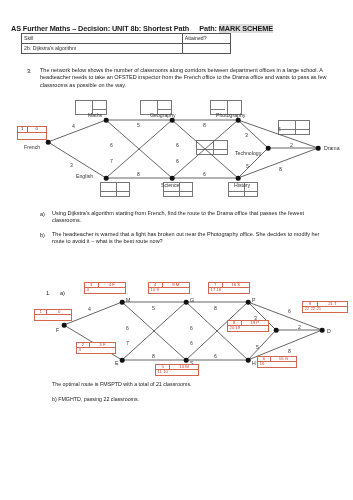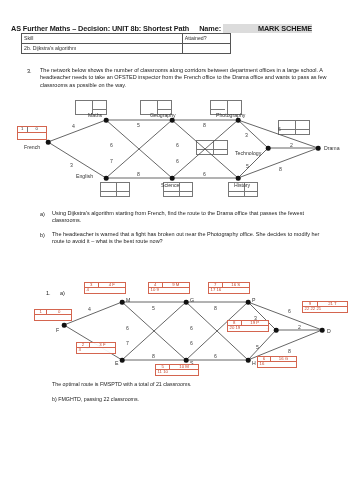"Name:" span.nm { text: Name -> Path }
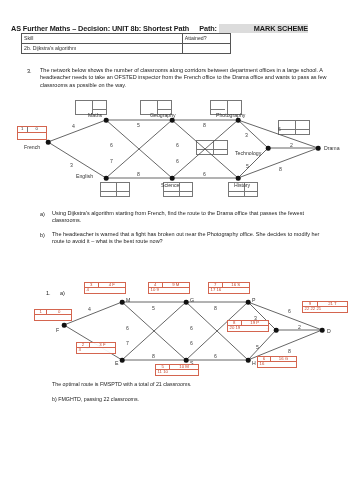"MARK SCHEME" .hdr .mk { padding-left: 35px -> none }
* * * *
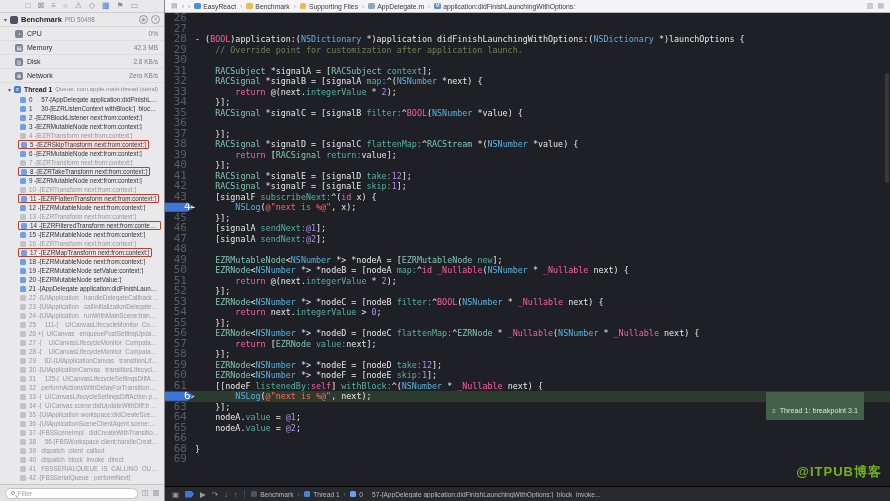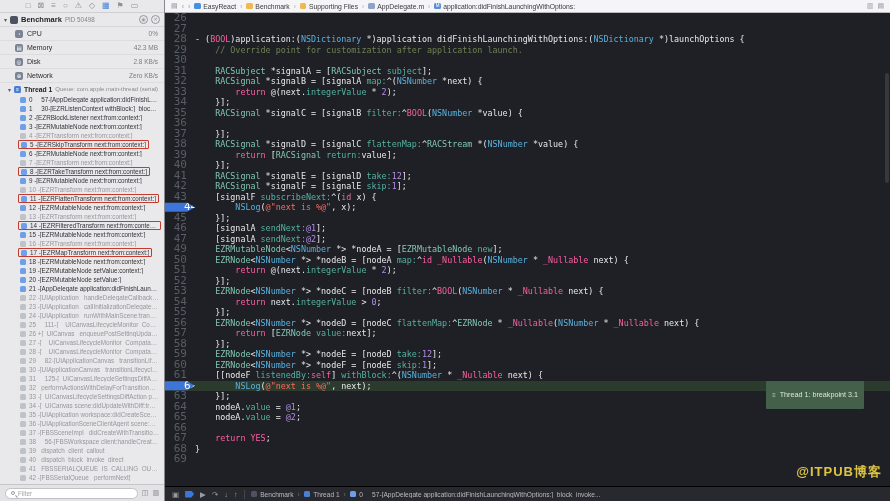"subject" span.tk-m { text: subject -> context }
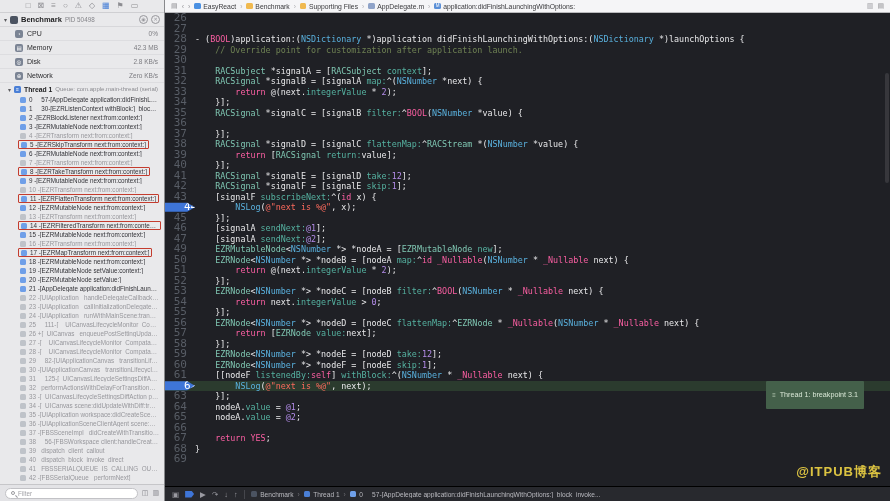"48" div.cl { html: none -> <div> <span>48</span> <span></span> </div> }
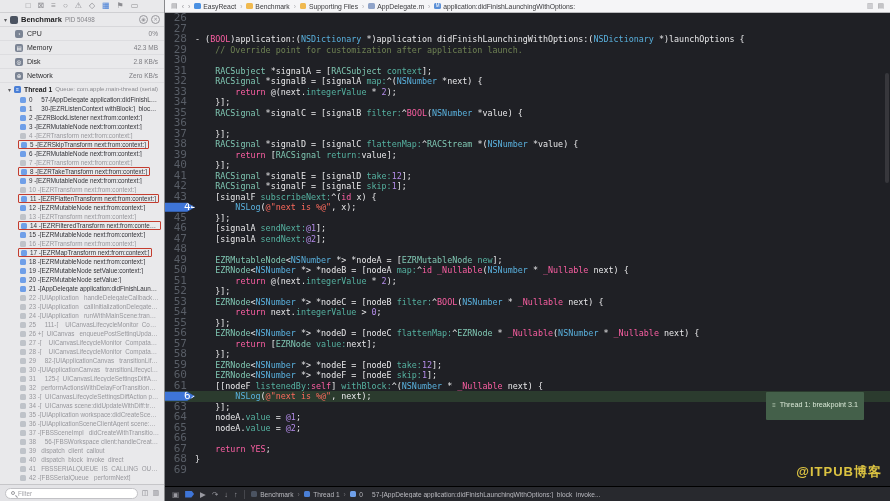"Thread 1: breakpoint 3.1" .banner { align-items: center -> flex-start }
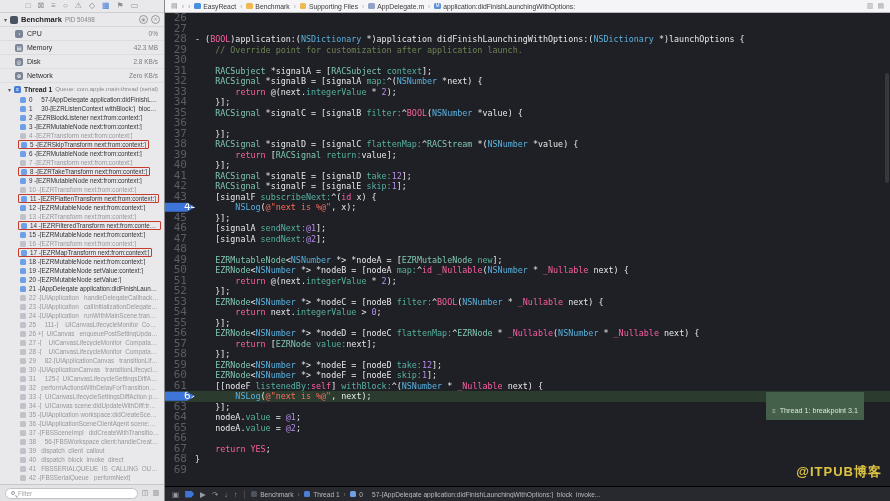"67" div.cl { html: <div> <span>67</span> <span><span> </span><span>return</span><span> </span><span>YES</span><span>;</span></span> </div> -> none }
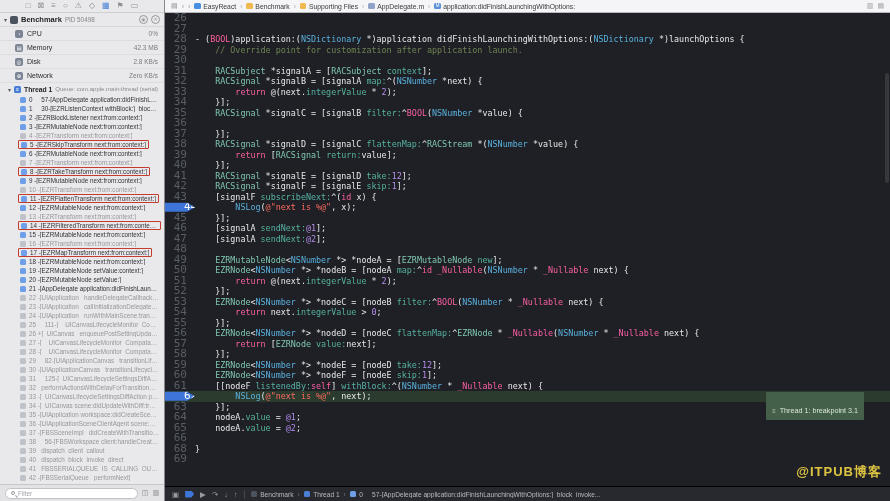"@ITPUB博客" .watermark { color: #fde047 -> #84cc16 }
* * * *
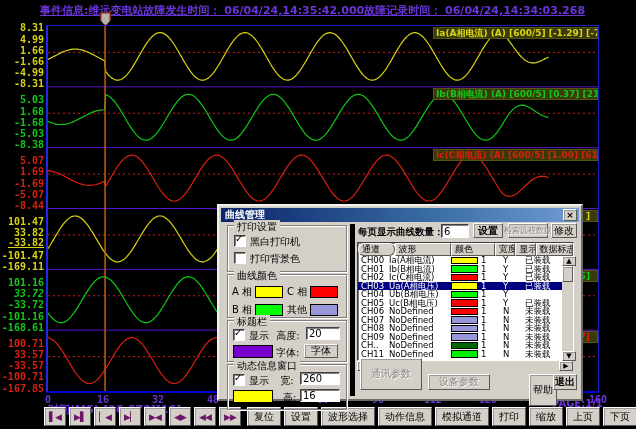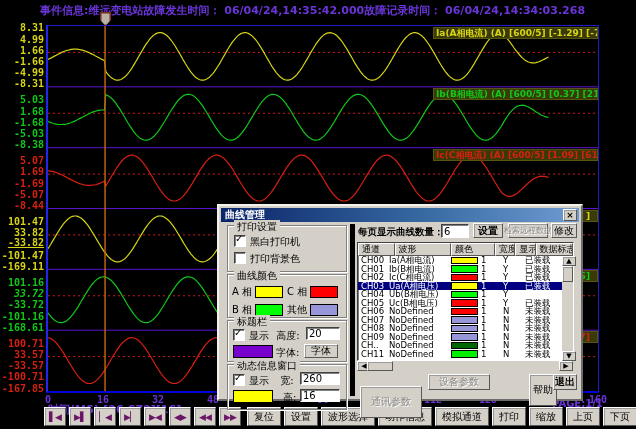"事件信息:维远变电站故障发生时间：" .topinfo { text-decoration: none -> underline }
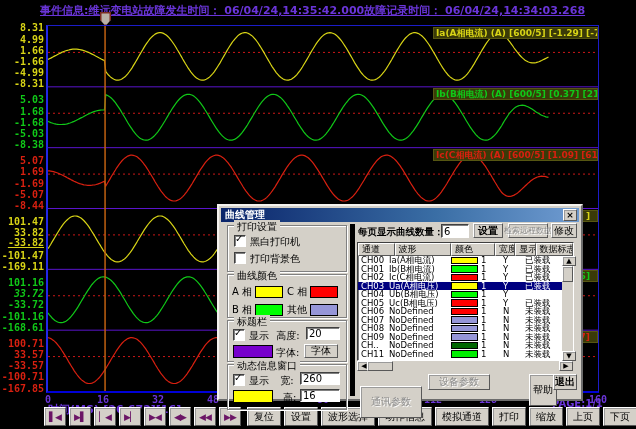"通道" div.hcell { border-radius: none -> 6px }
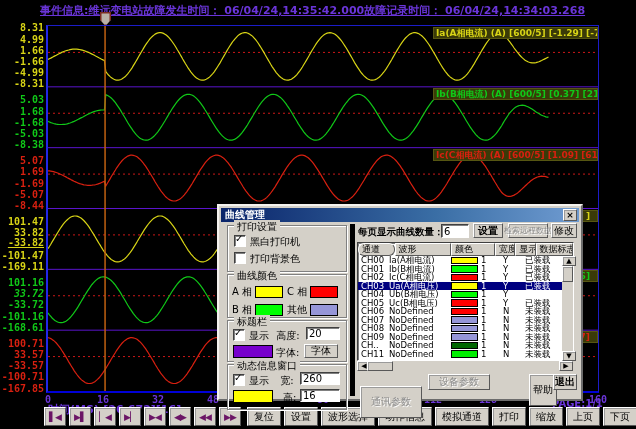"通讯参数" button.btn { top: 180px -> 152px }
* * * *
Excerpt from the records above: set down only the lines from the one that contains "border-radius: none ->" through the one that contains "top: 180px ->", inclusive, word for word. Pictures stay out.

» **REPLY TO THE TASK**
"通道" div.hcell { border-radius: none -> 6px }
"通讯参数" button.btn { top: 180px -> 152px }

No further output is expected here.